There is a second piece to many gold bulls’ long-gold view. Equity Management Associates’ Lepard says the seizure by the U.S. of Russia’s foreign-exchange reserves will fuel more demand for gold, which countries can’t seize. Some on Wall Street are starting to see it that way, too. Analysts at Goldman Sachs predict record-high gold demand from central banks this year as geopolitics prompt shifts to gold.
That makes sense, given extreme risk aversion among foreign official-sector investors, says Joseph Wang, a former senior trader on the Fed’s open markets desk. “Now that they see their dollars/Treasuries can potentially be sanctioned, they will likely hold a bit more gold as part of their foreign reserves,” says Wang, emphasizing the amount of foreign reserves held by China.
Retail investors are also exhibiting more interest in the yellow metal. Gold coin sales rose about 48% in 2021 from a year earlier, data from the United States Mint show, while purchases of gold exchange-traded products hit a record last month.
Christopher Liitt, of Upstate Coin & Gold Center in Fayetteville, N.Y., says he has been increasingly busy. Customers cite inflation and concerns about the dollar, he says, adding that most of the people buying significant amounts of gold lived through the inflation of the 1970s and 1980s. But some younger customers are buying gold with the money they have taken out of cryptocurrencies, says Liitt.
To some, Bitcoin and other cryptocurrencies have upended the case for gold. Gold bulls say investors will inevitably realize crypto isn’t a substitute for gold, prompting a new awakening. Bitcoin may have stolen gold’s thunder, but it is a risk asset that went up for the same reason that many high-growth stocks soared in recent years, says Peter Schiff, founder of Euro Pacific Asset Management. “That demand will shift into gold as people realize Bitcoin isn’t doing what they thought,” he says. “Gold isn’t about getting rich; it’s about staying rich—or not going broke as inflation wipes people out.”

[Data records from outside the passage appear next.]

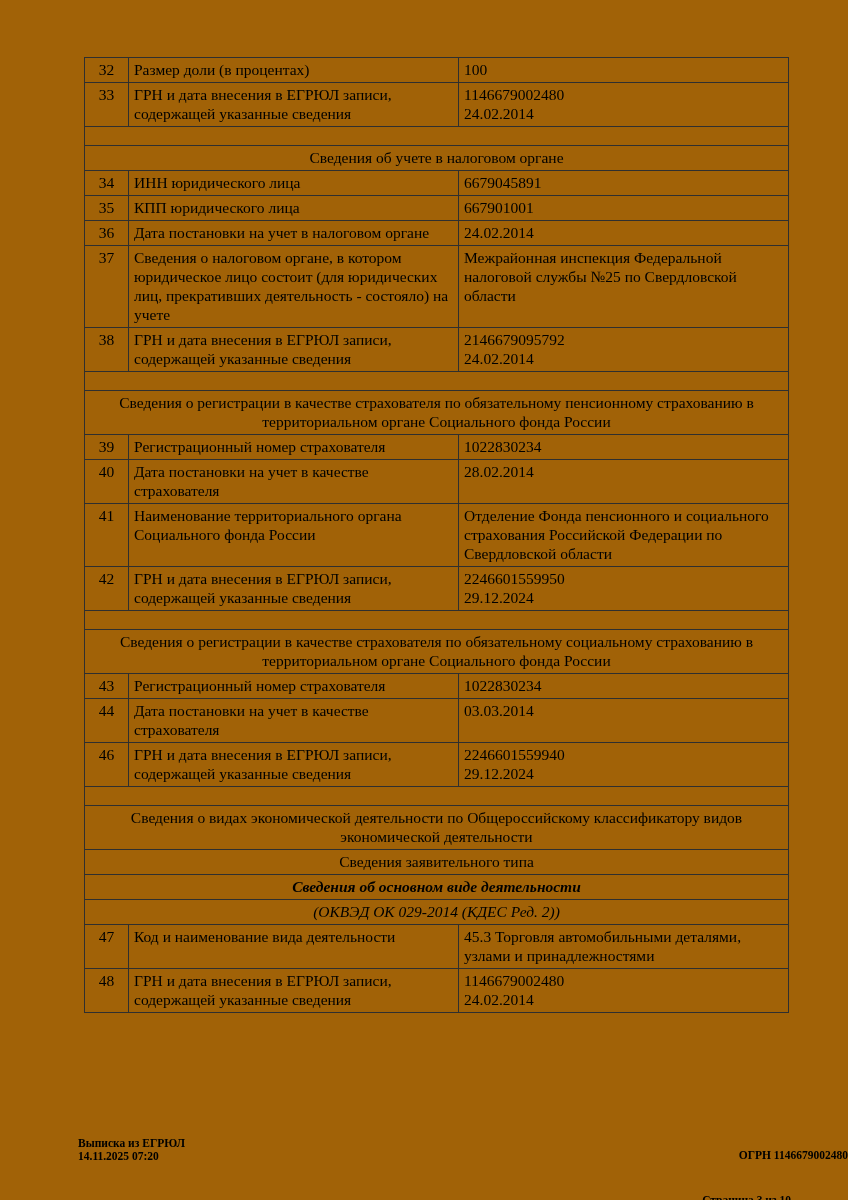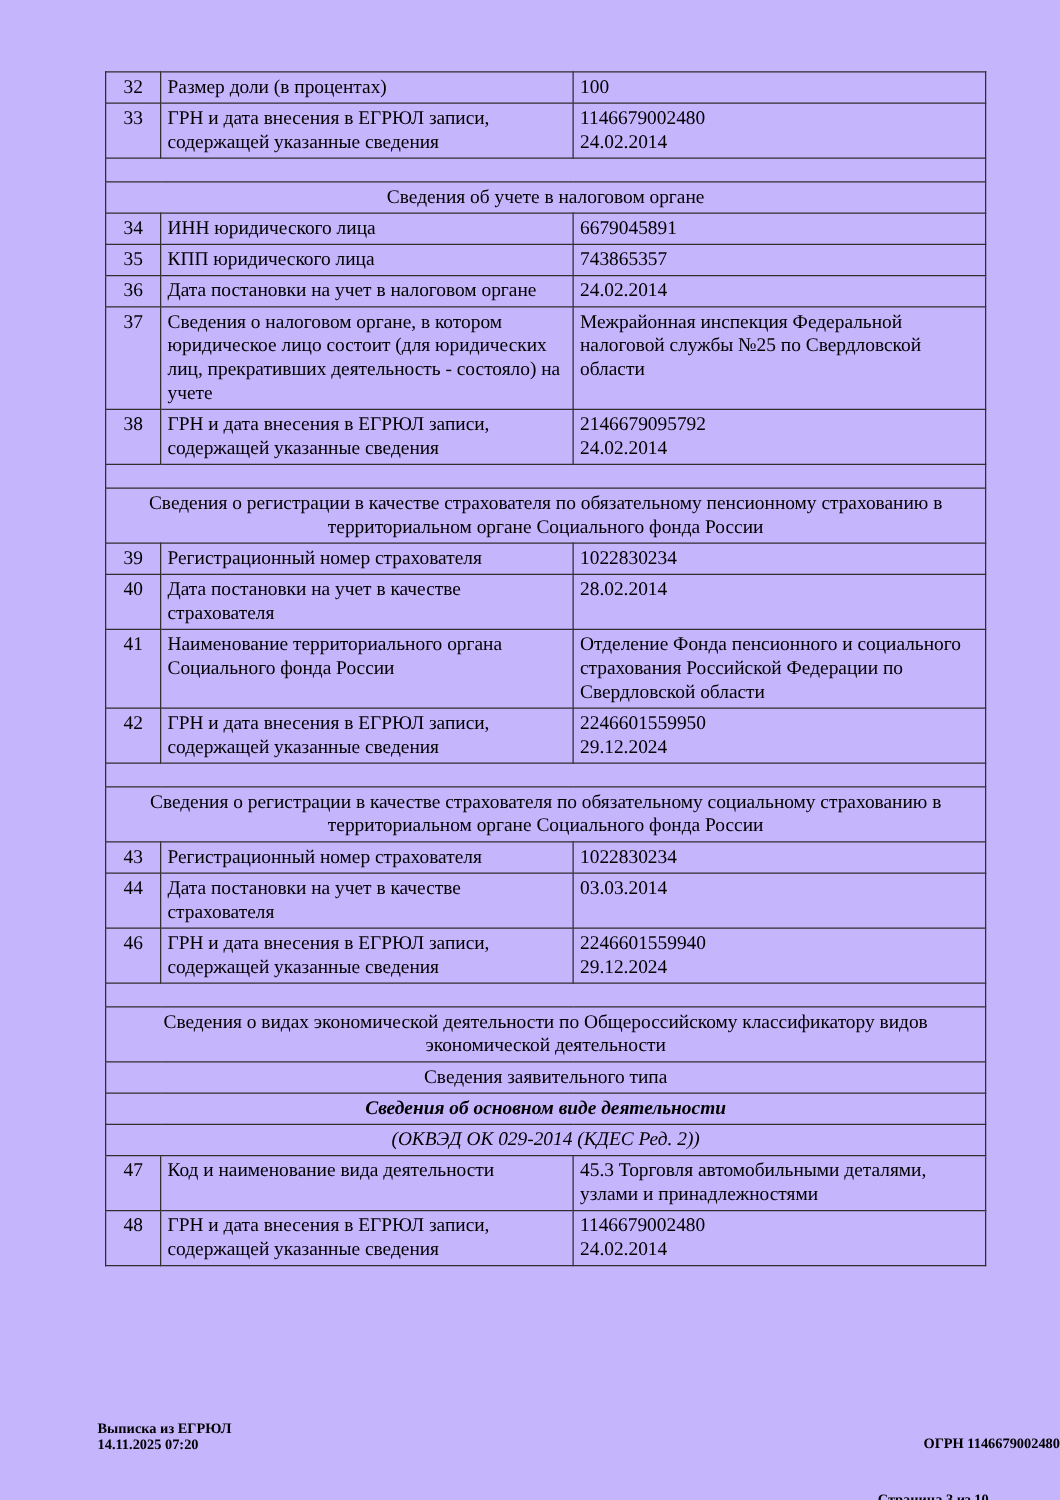--- a/index.html
+++ b/index.html
@@ -4,21 +4,21 @@
 <style>
   html, body {
     margin: 0;
     padding: 0;
     background: #e8e8e8;
   }
   .page {
     position: relative;
     width: 848px;
     height: 1200px;
-    background: #c4b5fd;
+    background: #a16207;
     font-family: "Liberation Serif", "DejaVu Serif", serif;
     color: #000000;
     overflow: hidden;
   }
   .doc-table {
     position: absolute;
     left: 84px;
     top: 57px;
     width: 704px;
     border-collapse: collapse;
@@ -124,21 +124,21 @@
           <td class="num">34</td>
           <td class="label">ИНН юридического лица</td>
           <td class="value">
             <div>6679045891</div>
           </td>
         </tr>
         <tr>
           <td class="num">35</td>
           <td class="label">КПП юридического лица</td>
           <td class="value">
-            <div>743865357</div>
+            <div>667901001</div>
           </td>
         </tr>
         <tr>
           <td class="num">36</td>
           <td class="label">Дата постановки на учет в налоговом органе</td>
           <td class="value">
             <div>24.02.2014</div>
           </td>
         </tr>
         <tr>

Cryptocurrency research firm Arcane Research says Bitcoin’s 30-day correlation to tech stocks has climbed to about 70%. As for the idea that Bitcoin is “digital gold,” at least right now it remains “digital QQQ,” short for the popular exchange-traded fund that tracks the Nasdaq 100, says Peter Boockvar, chief investment officer at Bleakley Advisory Group.
he recent decline aside, gold’s price has been slowly grinding higher while Bitcoin’s price stayed in a relatively tight range for the past 12 months, says John LaForge, head of real-asset strategy at Wells Fargo Investment Institute. “Bitcoin has been getting much of the attention lately, but we think gold may be the next play,” he says.
There is another reason to buy gold, and it is simply supply and demand. Gold supply is dropping below its five-year average, LaForge says. Each time that has happened, going back to at least 1900, a multiyear gold-price rally followed, he says.
It hasn’t been easy to be a gold bug. But instead of the twilight many have predicted, gold enthusiasts might see a new day dawn.